Bébé miracle - Il attendait un coeur neuf, le sien s'est remis à battre normalement

Panagiotis Baltzis, dans les bras de sa mère, n’avait que cinq mois lorsqu’il a été admis à l’hôpital.
Photo: La Presse canadienne (photo) Panagiotis Baltzis, dans les bras de sa mère, n’avait que cinq mois lorsqu’il a été admis à l’hôpital.

Le coeur de Panagiotis Baltzis, un bébé alors âgé de cinq mois, semblait irréparable. Mais, après avoir été relié à un appareil puis à un coeur artificiel, il s'est remis à battre normalement, à la grande surprise des médecins et de sa famille.

Les médecins affirment que Panagiotis, qui célébrera son premier anniversaire à la fin du mois, est l'un des seuls bébés dans le monde à s'être complètement remis des interventions qu'il a subies sans avoir eu besoin d'un nouveau coeur.

L'armée de médecins qui s'est occupée de l'enfant ainsi que sa famille étaient réunies, hier, à l'Hôpital de Montréal pour enfants, pour raconter l'histoire improbable de ce «miracle médical».

Le bambin est arrivé à l'hôpital le 18 décembre, après que son pédiatre eut jugé préoccupant qu'il ne prenait pas de poids et qu'il ne grandissait pas.

Ses parents ont été sous le choc lorsqu'on leur a annoncé que leur fils souffrait d'une insuffisance cardiaque congestive aiguë et que sa vie ne tenait qu'à un fil.

Les puissants médicaments administrés n'ont pas permis de ralentir les battements accélérés de son coeur qui rendaient l'enfant si malade. Et son état se détériorait rapidement.

Choix déchirant

Après deux semaines, les médecins se sont vus obligés de donner cinq minutes aux parents pour qu'ils décident s'ils acceptaient que leur fils soit branché à un système d'assistance respiratoire extracorporelle (ECMO). Cela signifiait que le bébé aurait probablement à subir une transplantation du coeur.

Ses parents ont affirmé hier qu'ils n'étaient pas prêts à voir leur enfant branché à une telle machine et que, s'ils avaient eu plus de temps pour y penser, ils auraient peut-être refusé.

«La première chose qui m'est passée par la tête, c'est: "Qu'est ce que j'ai fait à ce petit bébé"», a affirmé son père, Athanasios Baltzis. Il a même empêché sa femme d'entrer dans la pièce où se trouvait leur enfant pendant quatre jours, tant la vue était difficile.

Puis, après sept jours, les médecins ont décidé de retirer le système d'ECMO et d'implanter au bébé un coeur de Berlin. Ce coeur artificiel est généralement perçu comme un aller simple vers une greffe cardiaque, puisque, une fois implanté, il n'y a pas de retour possible.
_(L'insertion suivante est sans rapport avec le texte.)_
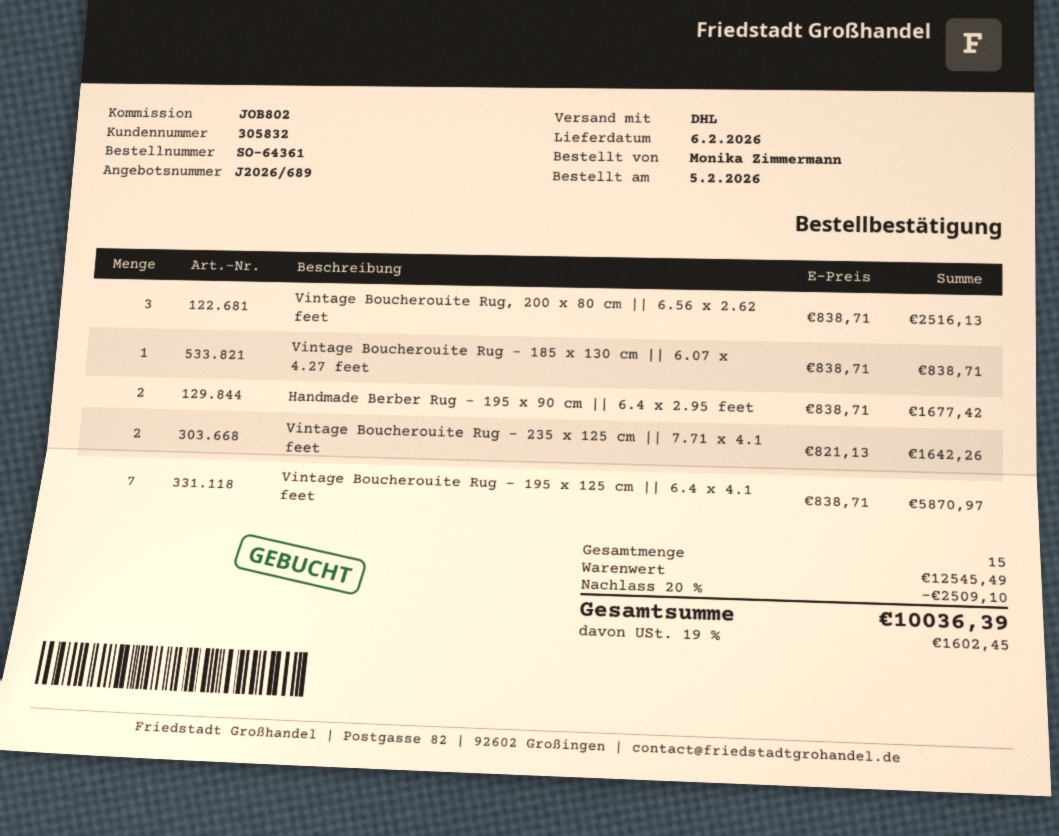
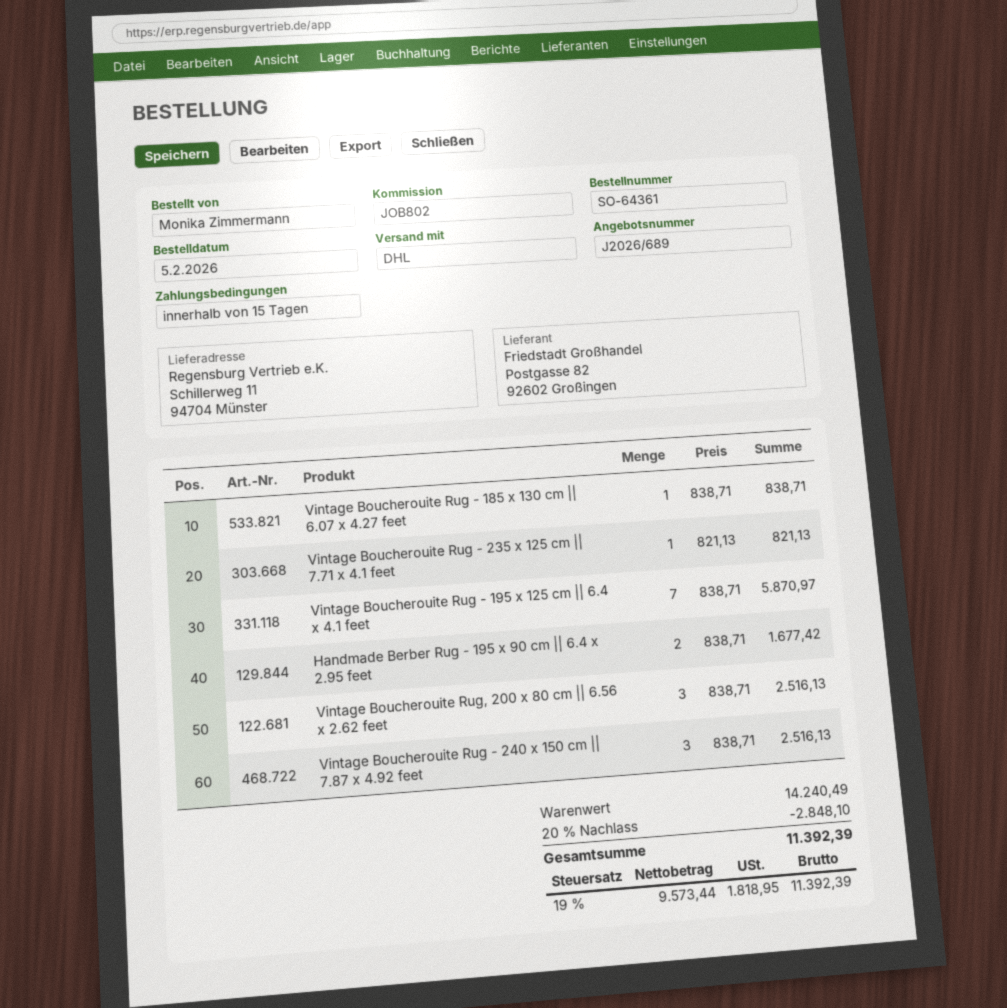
Vintage Boucherouite Rug - 235 x 125 cm || 7.71 x 4.1 feet: 2 x 821.13 = 1642.26 -> 1 x 821.13 = 821.13
Vintage Boucherouite Rug - 240 x 150 cm || 7.87 x 4.92 feet: none -> 3 x 838.71 = 2516.13
subtotal: 12545.49 -> 14240.49
discount: 20% = 2509.10 -> 20% = 2848.10
tax: 19% = 1602.45 -> 19% = 1818.95
total: 10036.39 -> 11392.39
L'enfant a survécu à la chirurgie, mais aucun vrai coeur n'était encore disponible.

Un miracle

Toutefois, après 12 jours, quelque chose d'extraordinaire est survenu: le vrai coeur du petit Panagiotis s'est remis à battre à nouveau normalement.

«Nous avions l'option de retirer le coeur de Berlin et de laisser l'enfant vivre avec son propre coeur», a affirmé le Dr Renzo Cecere. Selon lui, il était cependant difficile de savoir comment le bébé réagirait. De plus, réimplanter à nouveau un coeur artificiel ou encore le rebrancher sur un système d'ECMO aurait également été très difficile, puisque le coeur de Berlin cause généralement beaucoup de dommages.

Mais, le 24 janvier, le coeur de Berlin est retiré, 37 jours après l'admission de l'enfant à l'hôpital. Puis, le 19 février, le bébé miraculé a célébré, avec un peu de retard, Noël à la maison.

«Il se comporte comme un enfant normal d'un an. Cela me dépasse, mais voilà», a affirmé le Dr Charles Rohlicek, qui dit avoir vu très peu de cas similaires dans cette tranche d'âge.

Panagiotis Baltzis demeure néanmoins sous médication, afin de contrôler le rythme des battements de son coeur. Il devra également subir d'autres opérations chirurgicales. Mais, de manière générale, l'enfant se porte très bien et pourra fêter son premier anniversaire. Sa mère a choisi pour l'événement, et à juste titre, le thème de «Superman».